*** Provided entries ***

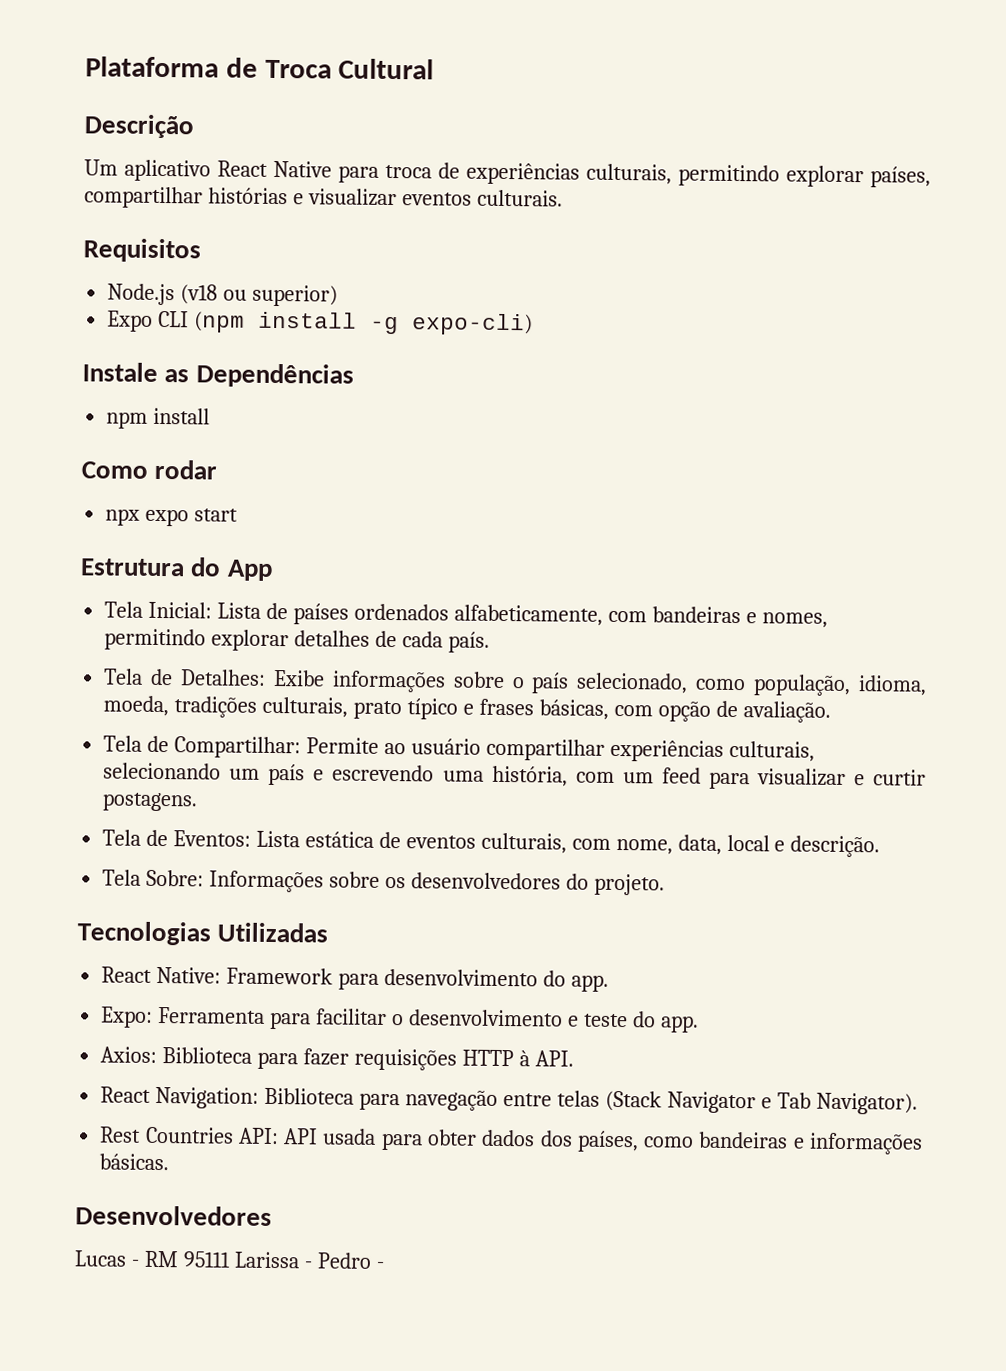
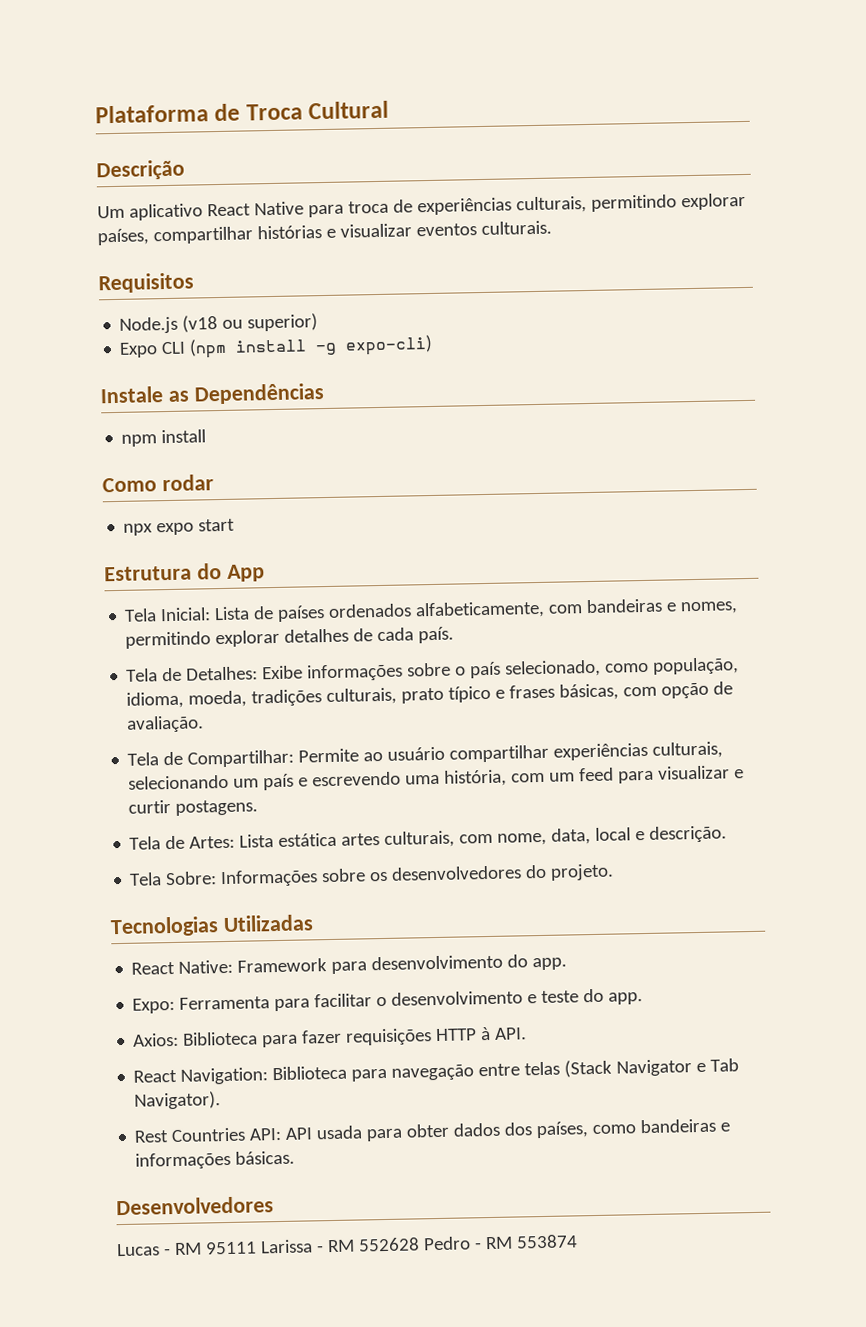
- Tela de Eventos: Lista estática de eventos culturais, com nome, data, local e descrição.
+ Tela de Artes: Lista estática artes culturais, com nome, data, local e descrição.
- Lucas - RM 95111 Larissa - Pedro -
+ Lucas - RM 95111 Larissa - RM 552628 Pedro - RM 553874

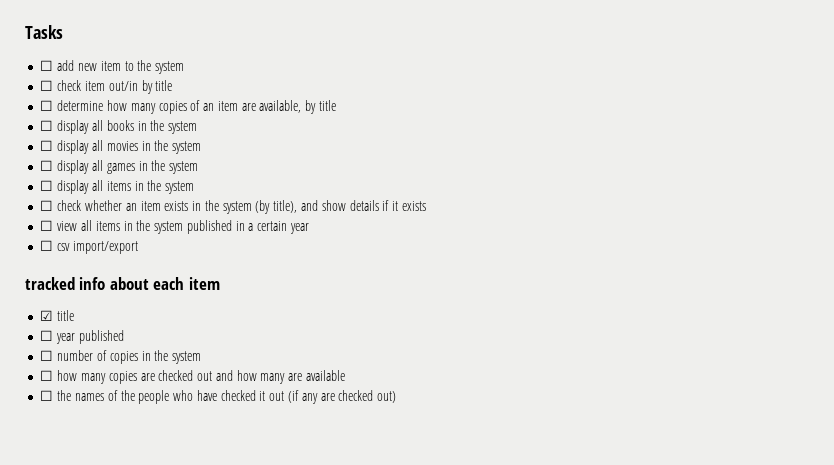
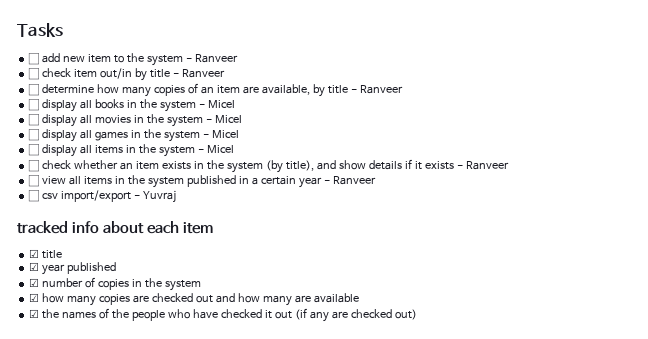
- ☐ add new item to the system
+ ☐ add new item to the system - Ranveer
- ☐ check item out/in by title
+ ☐ check item out/in by title - Ranveer
- ☐ determine how many copies of an item are available, by title
+ ☐ determine how many copies of an item are available, by title - Ranveer
- ☐ display all books in the system
+ ☐ display all books in the system - Micel
- ☐ display all movies in the system
+ ☐ display all movies in the system - Micel
- ☐ display all games in the system
+ ☐ display all games in the system - Micel
- ☐ display all items in the system
+ ☐ display all items in the system - Micel
- ☐ check whether an item exists in the system (by title), and show details if it exists
+ ☐ check whether an item exists in the system (by title), and show details if it exists - Ranveer
- ☐ view all items in the system published in a certain year
+ ☐ view all items in the system published in a certain year - Ranveer
- ☐ csv import/export
+ ☐ csv import/export - Yuvraj
- ☐ year published
+ ☑ year published
- ☐ number of copies in the system
+ ☑ number of copies in the system
- ☐ how many copies are checked out and how many are available
+ ☑ how many copies are checked out and how many are available
- ☐ the names of the people who have checked it out (if any are checked out)
+ ☑ the names of the people who have checked it out (if any are checked out)

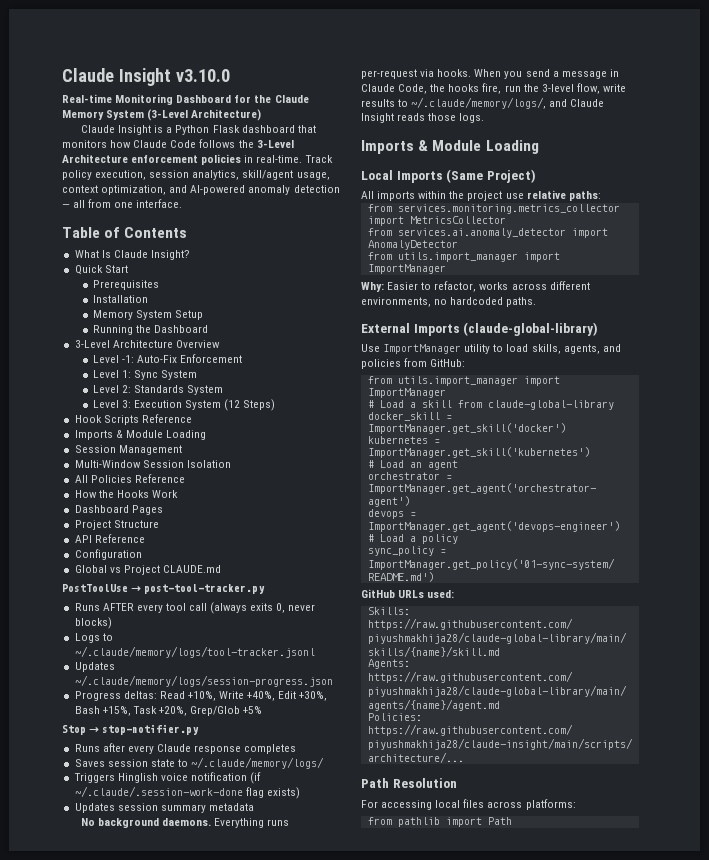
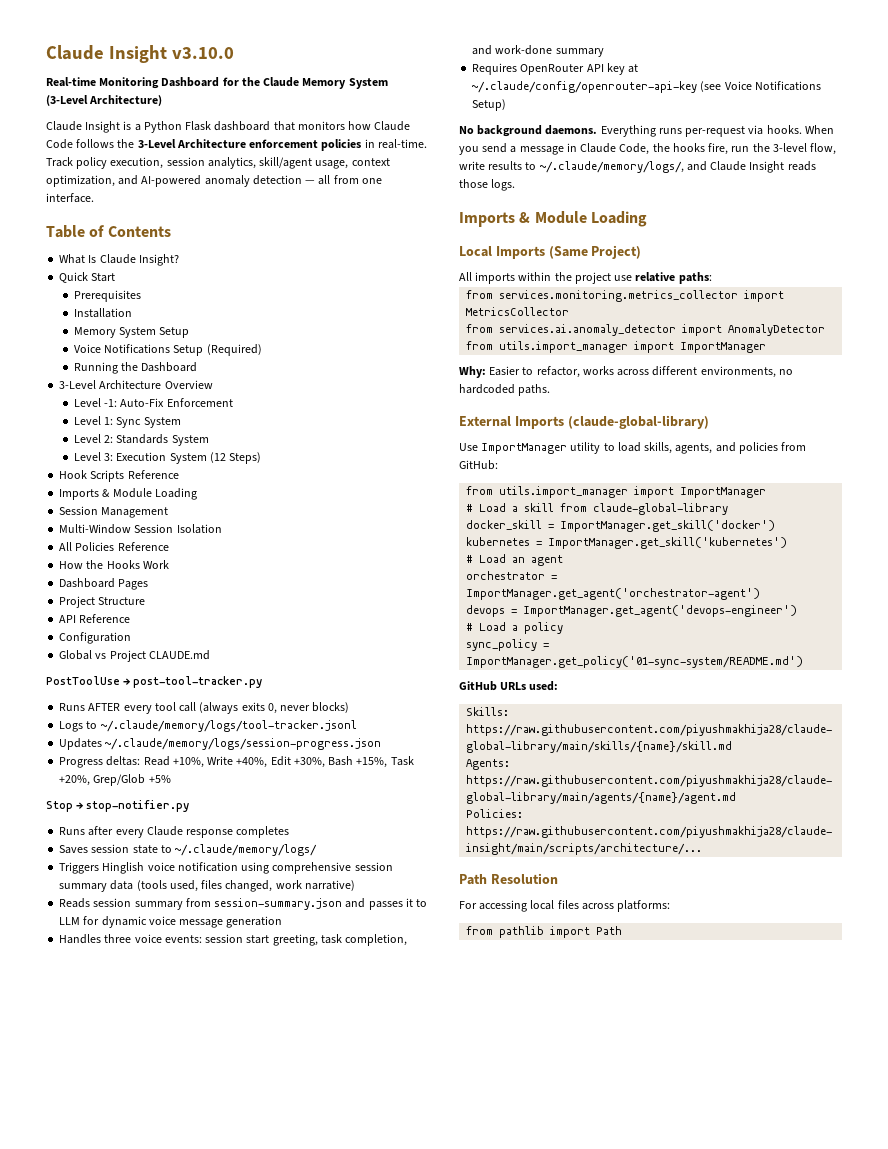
+ Voice Notifications Setup (Required)
- Triggers Hinglish voice notification (if ~/.claude/.session-work-done flag exists)
- Updates session summary metadata
+ Triggers Hinglish voice notification using comprehensive session summary data (tools used, files changed, work narrative)
+ Reads session summary from session-summary.json and passes it to LLM for dynamic voice message generation
+ Handles three voice events: session start greeting, task completion, and work-done summary
+ Requires OpenRouter API key at ~/.claude/config/openrouter-api-key (see Voice Notifications Setup)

***

Action item
Please transcribe all of the records above exactly, leaving out any pictures.

Task output
- Tela de Eventos: Lista estática de eventos culturais, com nome, data, local e descrição.
+ Tela de Artes: Lista estática artes culturais, com nome, data, local e descrição.
- Lucas - RM 95111 Larissa - Pedro -
+ Lucas - RM 95111 Larissa - RM 552628 Pedro - RM 553874

- ☐ add new item to the system
+ ☐ add new item to the system - Ranveer
- ☐ check item out/in by title
+ ☐ check item out/in by title - Ranveer
- ☐ determine how many copies of an item are available, by title
+ ☐ determine how many copies of an item are available, by title - Ranveer
- ☐ display all books in the system
+ ☐ display all books in the system - Micel
- ☐ display all movies in the system
+ ☐ display all movies in the system - Micel
- ☐ display all games in the system
+ ☐ display all games in the system - Micel
- ☐ display all items in the system
+ ☐ display all items in the system - Micel
- ☐ check whether an item exists in the system (by title), and show details if it exists
+ ☐ check whether an item exists in the system (by title), and show details if it exists - Ranveer
- ☐ view all items in the system published in a certain year
+ ☐ view all items in the system published in a certain year - Ranveer
- ☐ csv import/export
+ ☐ csv import/export - Yuvraj
- ☐ year published
+ ☑ year published
- ☐ number of copies in the system
+ ☑ number of copies in the system
- ☐ how many copies are checked out and how many are available
+ ☑ how many copies are checked out and how many are available
- ☐ the names of the people who have checked it out (if any are checked out)
+ ☑ the names of the people who have checked it out (if any are checked out)

+ Voice Notifications Setup (Required)
- Triggers Hinglish voice notification (if ~/.claude/.session-work-done flag exists)
- Updates session summary metadata
+ Triggers Hinglish voice notification using comprehensive session summary data (tools used, files changed, work narrative)
+ Reads session summary from session-summary.json and passes it to LLM for dynamic voice message generation
+ Handles three voice events: session start greeting, task completion, and work-done summary
+ Requires OpenRouter API key at ~/.claude/config/openrouter-api-key (see Voice Notifications Setup)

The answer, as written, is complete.